In the name of the United States, the Justice Department sued to enjoin the American Telephone and Telegraph Co. (AT&T) from complying with a subpoena of a subcommittee of the House of Representatives issued in the course of an investigation into warrantless “national security” wiretaps. Congressman Moss, chairman of the subcommittee, intervened on behalf of the House, the real defendant in interest since AT&T, while prepared to comply with the subpoena in the absence of a protective court order, has no stake in the controversy beyond knowing whether its legal obligation is to comply with the subpoena or not.' The District Court issued the injunction requested by plaintiff and Chairman Moss appeals.
The case presents difficult problems, preliminary questions of jurisdiction and justiciability (application of the political question doctrine) and the ultimate issue on the merits of resolving or balancing the constitutional powers asserted by the legislative and executive branches.

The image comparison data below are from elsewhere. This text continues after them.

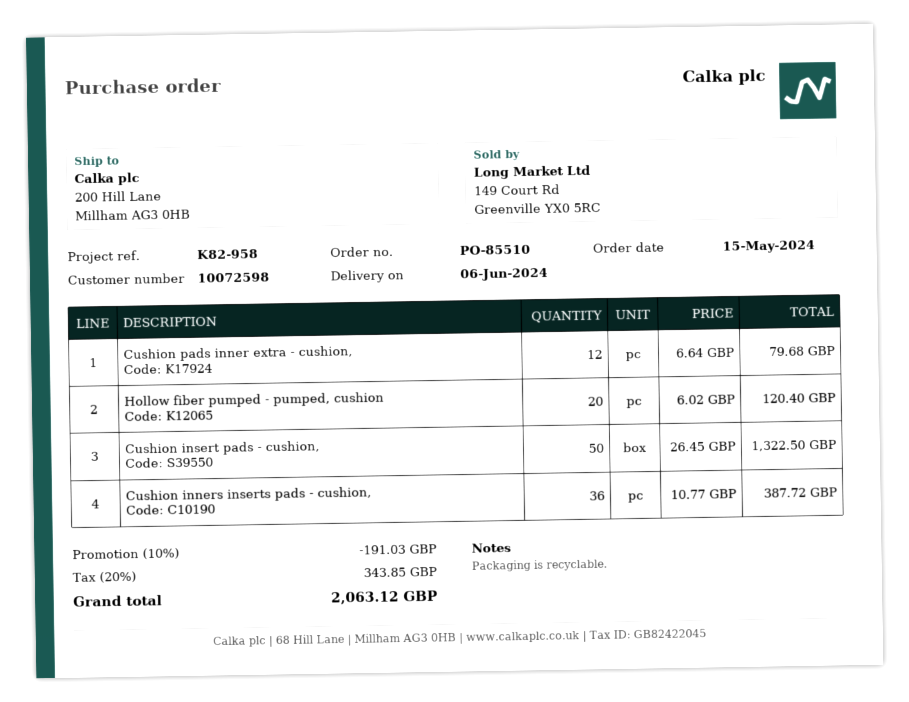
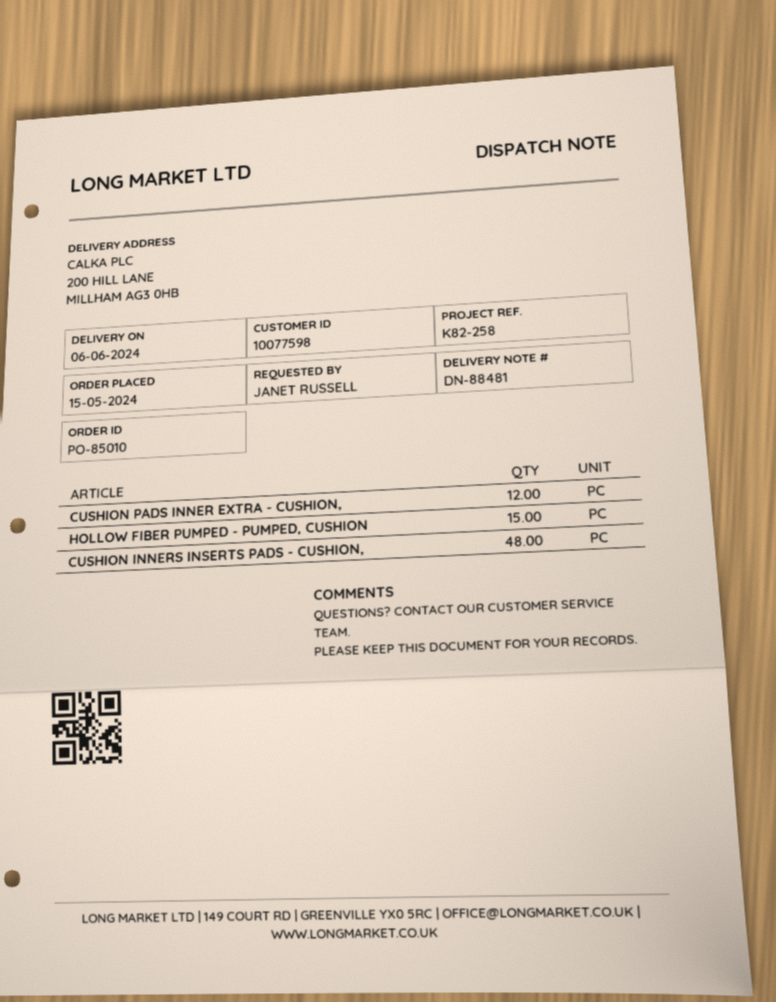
order number: PO-85510 -> PO-85010
customer number: 10072598 -> 10077598
reference: K82-958 -> K82-258
Hollow fiber pumped - pumped, cushion: 20 -> 15
Cushion insert pads - cushion,: 50 -> none
Cushion inners inserts pads - cushion,: 36 -> 48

In order to avoid a possibly unnecessary constitutional decision, we suggest the outlines of a possible settlement which may meet the mutual needs of the congressional and executive parties without requiring a judicial resolution of a head-on confrontation, and we remand without decision at this time in order to permit exploration of this solution by the parties, under District Court guidance if needed.
If the parties reach an impasse this will be reported to us by the District Court. We would then be confronted with the need to enter an order disposing of the appeal pending.
I. BACKGROUND
The controversy arose out of an investigation by the Subcommittee on Oversight and Investigations of the House Committee on Interstate and Foreign Commerce. The Subcommittee was interested in determining the nature and extent of warrantless wiretapping in the United States for asserted national security purposes. It was concerned with the possible abuse of that power and its effect on privacy and other interests of U.S. citizens, and with the possible need for limiting legislation.
The warrantless wiretaps which became the focus of this part of the investigation used facilities provided by AT&T upon its receipt from the FBI of “request” letters. Each request letter specified a target line to be tapped, identified by telephone number, address, or other numerical designation. The letter requested a “leased line” to carry the tapped communications from the target location to a designated monitoring station manned by federal agents.
On June 22, 1976, the Subcommittee authorized and the Committee Chairman issued a subpoena requiring the president of AT&T to turn over to the Subcommittee copies of all national security request letters sent to AT&T and its subsidiaries by the FBI as well as records of such taps prior to the time when the practice of sending such letters was initiated. After the sub
poena was issued, AT&T stood ready to comply.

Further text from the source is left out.